_Task statement_. From the line containing "[965,1311,997,1324] loot ->" through the last line of the data, return those lines exactly as written and nothing more.

[Difference listings]
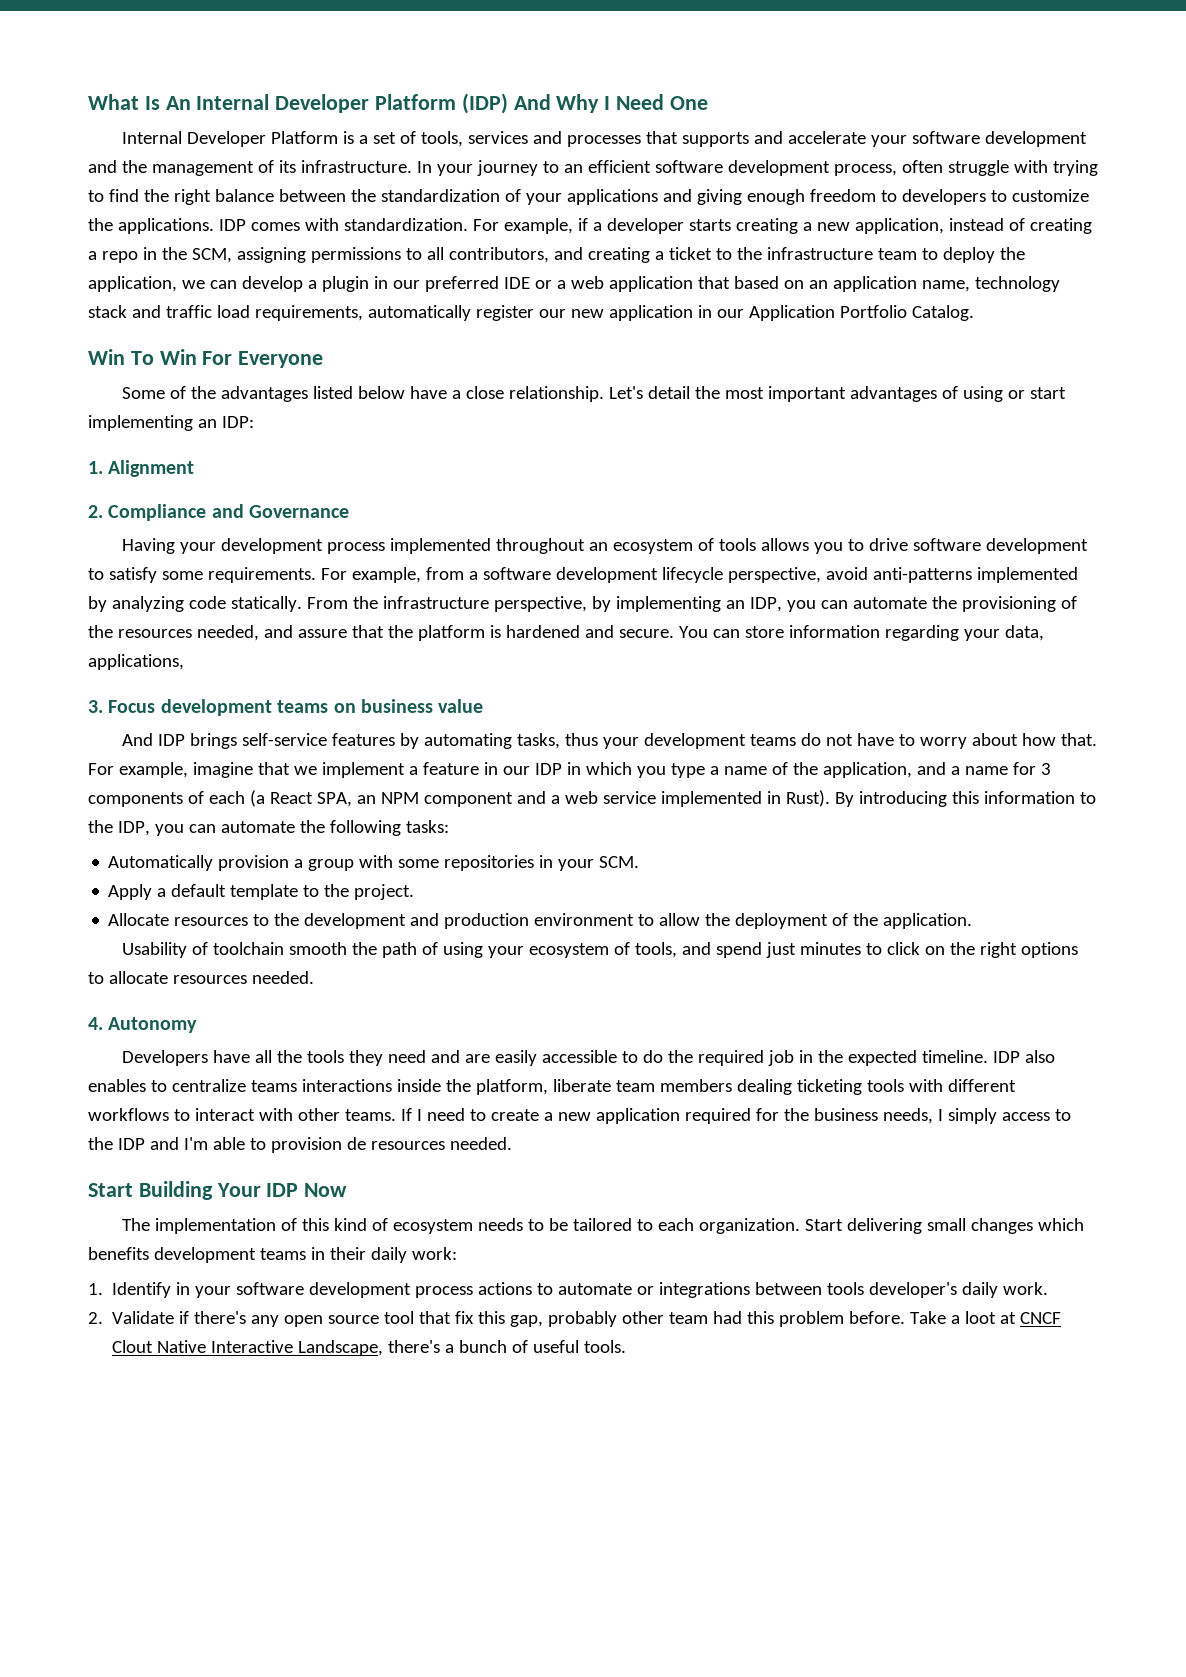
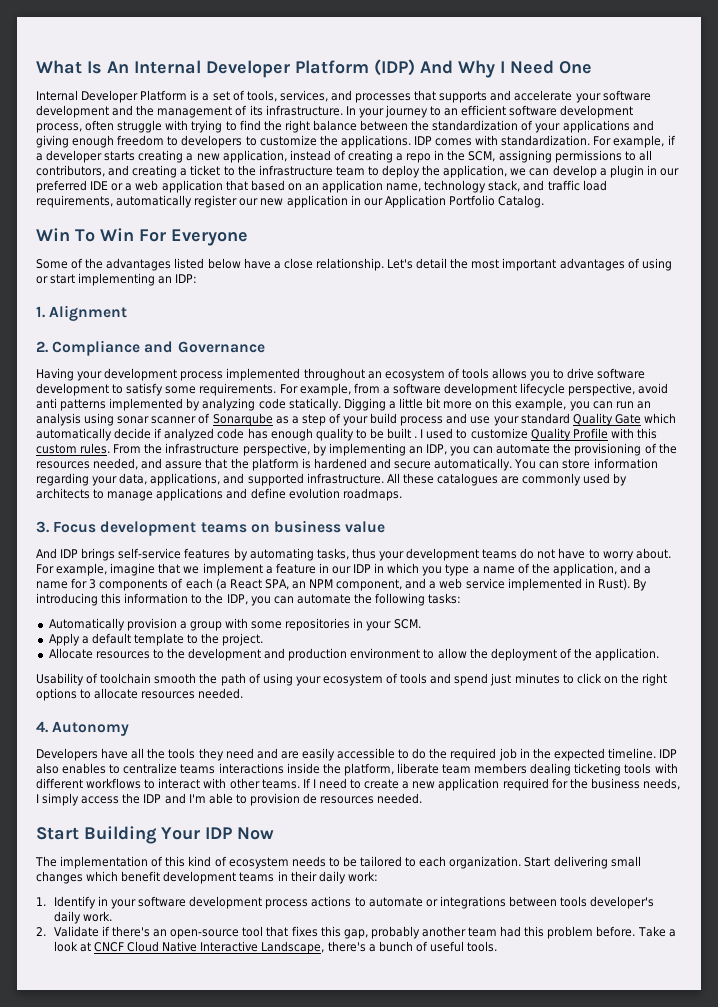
[467,131,528,144] services -> [279,90,328,102] services,
[88,305,127,318] stack -> [488,180,521,192] stack,
[872,567,972,583] anti-patterns -> [36,398,107,411] anti patterns
(302, 604) none -> [343,398,651,411] [36,413,676,426] [36,428,657,441] [36,443,111,454] Digging a little bit more on this example, you can run an analysis using sonar scanner of Sonarqube as a step of your build process and use your standard Quality Gate which automatically decide if analyzed code has enough quality to be built . I used to customize Quality Profile with this custom rules.
[618,629,674,638] secure. -> [394,458,513,471] secure automatically.
(184, 662) none -> [223,473,628,486] [36,488,402,501] and supported infrastructure. All these catalogues are commonly used by architects to manage applications and define evolution roadmaps.
[971,733,1097,746] about how that. -> [635,548,671,559] about.
[423,792,513,807] component -> [336,579,403,591] component,
[634,942,677,958] tools, -> [400,673,428,684] tools
[1054,1109,1071,1121] to -> (120, 800) none
[88,1247,149,1260] benefits -> [121,871,161,882] benefit
[251,1315,380,1327] any open source -> [153,929,240,939] an open-source
[455,1311,475,1324] fix -> [291,926,318,937] fixes
[622,1311,665,1324] other -> [421,926,466,937] another
[965,1311,997,1324] loot -> [53,941,78,952] look
[112,1340,154,1353] Clout -> [127,941,160,952] Cloud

_Answer area_.
[965,1311,997,1324] loot -> [53,941,78,952] look
[112,1340,154,1353] Clout -> [127,941,160,952] Cloud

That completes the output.